Laboratory results showed that the patient had azoospermia. Sperm analysis was repeated several times and showed the same results. The patient had a high level of FSH. No YCM was found. The patient had consulted about IVF in Singapore before he came to our hospital. He was recommended to have microTESE. After further consultation, he underwent a testicular mapping biopsy, which revealed a single non-motile spermatozoon at site 25 (Figure 8). There were no adverse effects observed afterward. He was advised to consider hormonal therapy and antioxidant supplementation prior to a targeted sperm extraction procedure 3 months after the testicular mapping biopsy to optimize results before planning to undergo a microTESE procedure in the future.

Figure 8.

Non-motile spermatozoa were found in site 25 during the procedure in case 6.

2.7. Case 7 (WD)

A 41-year-old patient came to our hospital with secondary infertility after 16 years of marriage. They have an eleven-year-old child. He denied any erection or ejaculation problems. His 43-year-old wife had no gynecological issues. He had no prior ejaculation problems but developed erectile dysfunction following a motorcycle accident 3 years ago that caused paralysis below the lumbar 2 region. Physical examination and ultrasound showed normal testes with bilateral varicocele.

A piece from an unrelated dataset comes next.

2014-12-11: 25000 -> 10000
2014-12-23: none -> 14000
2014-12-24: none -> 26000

Laboratory results showed that the patient had azoospermia. Sperm analysis was repeated several times and showed the same results. The YCM analysis was not performed, as the patient had a child previously. The patient elected to undergo sperm retrieval with PESA and TESE, but no spermatozoa were found. Hence, the samples were not able to be cryopreserved for future In Vitro Fertilization. Testicular biopsy showed a Johnsen score of 4 in both testes. Later, the patient elected to undergo bilateral varicocele microligation.

He was then counseled for a testicular mapping biopsy. The patient agreed to undergo a testicular mapping biopsy. No sperm were found in any of the 36 sites of testicular biopsy mapping. There were no adverse effects observed afterward. Hence, no further plan for assisted reproductive methods could be performed.

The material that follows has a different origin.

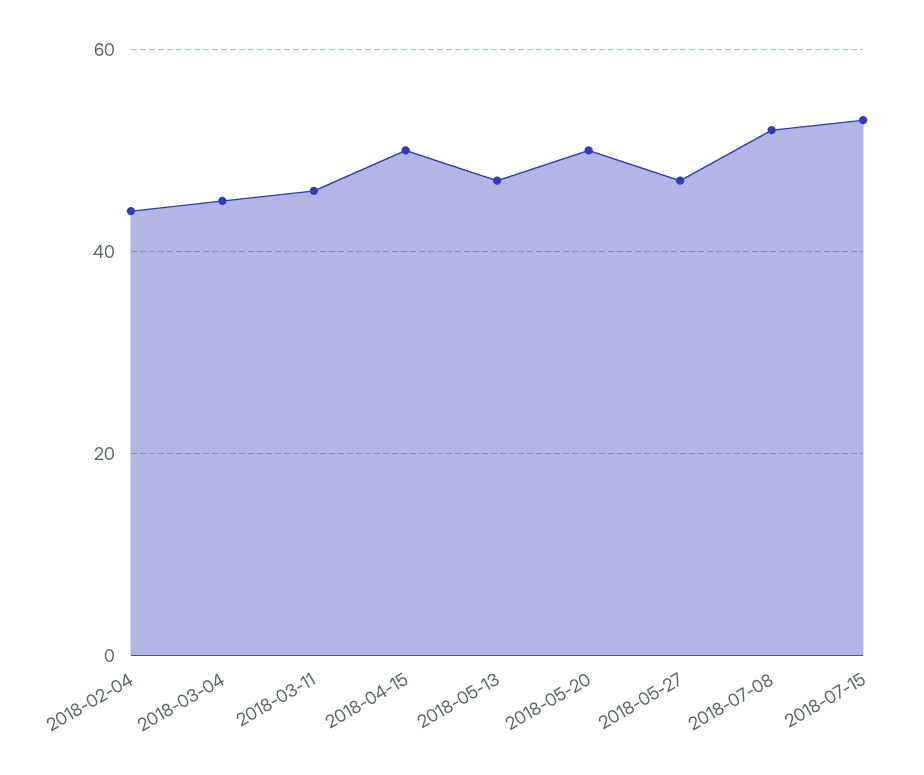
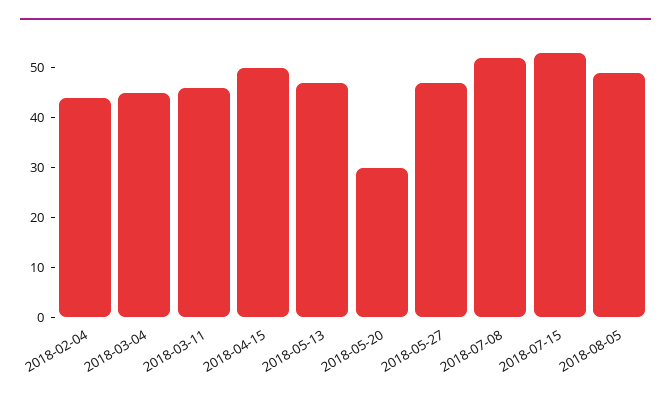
2018-05-20: 50 -> 30
2018-08-05: none -> 50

2.8. Ethical Considerations

This study was based on secondary data obtained from patient medical records and procedural documentation. All patients included in the study provided written informed consent for their anonymized clinical data to be used for research and publication purposes. The study was reviewed and approved by the Institutional Review Board (IRB) of the Faculty of Medicine, Universitas Indonesia – Cipto Mangunkusumo Hospital (approval No: KET-1234/UN2.F1/ETIK/PPM.00.02/2023).

3. Discussion

The NOA is often considered the most severe spectrum of male infertility. The etiology of azoospermia is idiopathic in 13.3% of cases; hence, complete screening to determine the underlying cause for NOA is compulsory. Ideally, all underlying causes should be treated before the sperm retrieval procedure (1).

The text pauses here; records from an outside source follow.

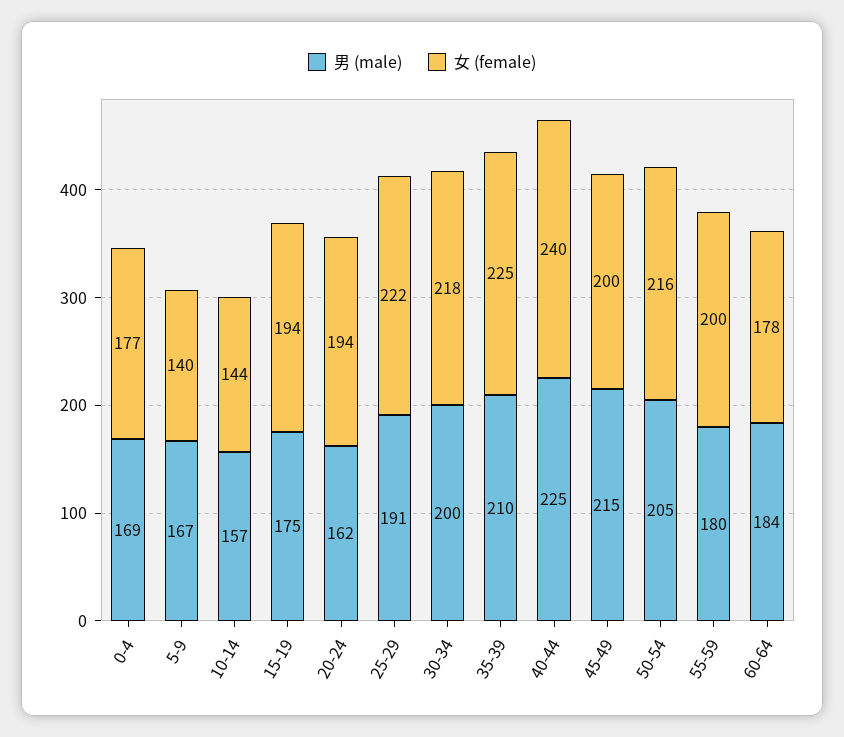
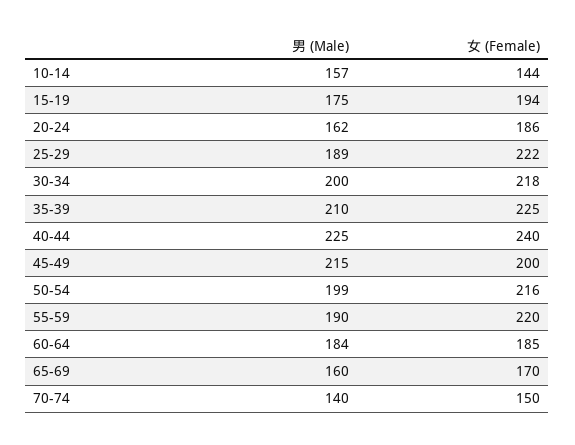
男 (male), 0-4: 169 -> none
女 (female), 0-4: 177 -> none
男 (male), 5-9: 167 -> none
女 (female), 5-9: 140 -> none
女 (female), 20-24: 194 -> 186
男 (male), 25-29: 191 -> 189
男 (male), 50-54: 205 -> 199
男 (male), 55-59: 180 -> 190
女 (female), 55-59: 200 -> 220
女 (female), 60-64: 178 -> 185
男 (male), 65-69: none -> 160
女 (female), 65-69: none -> 170
男 (male), 70-74: none -> 140
女 (female), 70-74: none -> 150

Sperm retrieval in NOA is a very complex matter. Focal spermatogenesis in NOA has made it very difficult for surgeons to achieve sperm retrieval success. The best sperm retrieval method available is microTESE, with a sperm retrieval rate of 42% - 63%. As good as it may be, the odds are still not satisfying. Testicular mapping biopsy has provided a solution to this matter by taking a minimal amount of testicular tissue to create a map of the patient's testis. This "map" will then be used for future sperm retrieval procedures, enabling a less invasive, targeted, and tailored procedure for each patient (2, 13). Moreover, testicular mapping biopsy has been proven to successfully extract sperm from patients with previously failed TESE/microTESE (16).

Our first experience with Testicular Mapping Biopsy in Indonesia shows promising results, with a 57.14% (4/7) sperm retrieval success rate. Targeted sperm retrieval can be performed in these patients after thorough counseling. Among all cases, four had undergone previous TESE, and two out of these four (50%) patients had successful sperm retrieval by testicular mapping biopsy after previously failed TESE. Our results are coherent with previous findings by Shefi et al., who reported an overall sperm retrieval rate for testicular mapping biopsy of 67.85% (18). This study further analyzed the sperm retrieval rate for known testicular pathologies, with the highest rates for epididymo-orchitis and mumps orchitis (100%), followed by cryptorchidism (69%), testicular torsion (67%), and the least successful being varicocele (63%) (18).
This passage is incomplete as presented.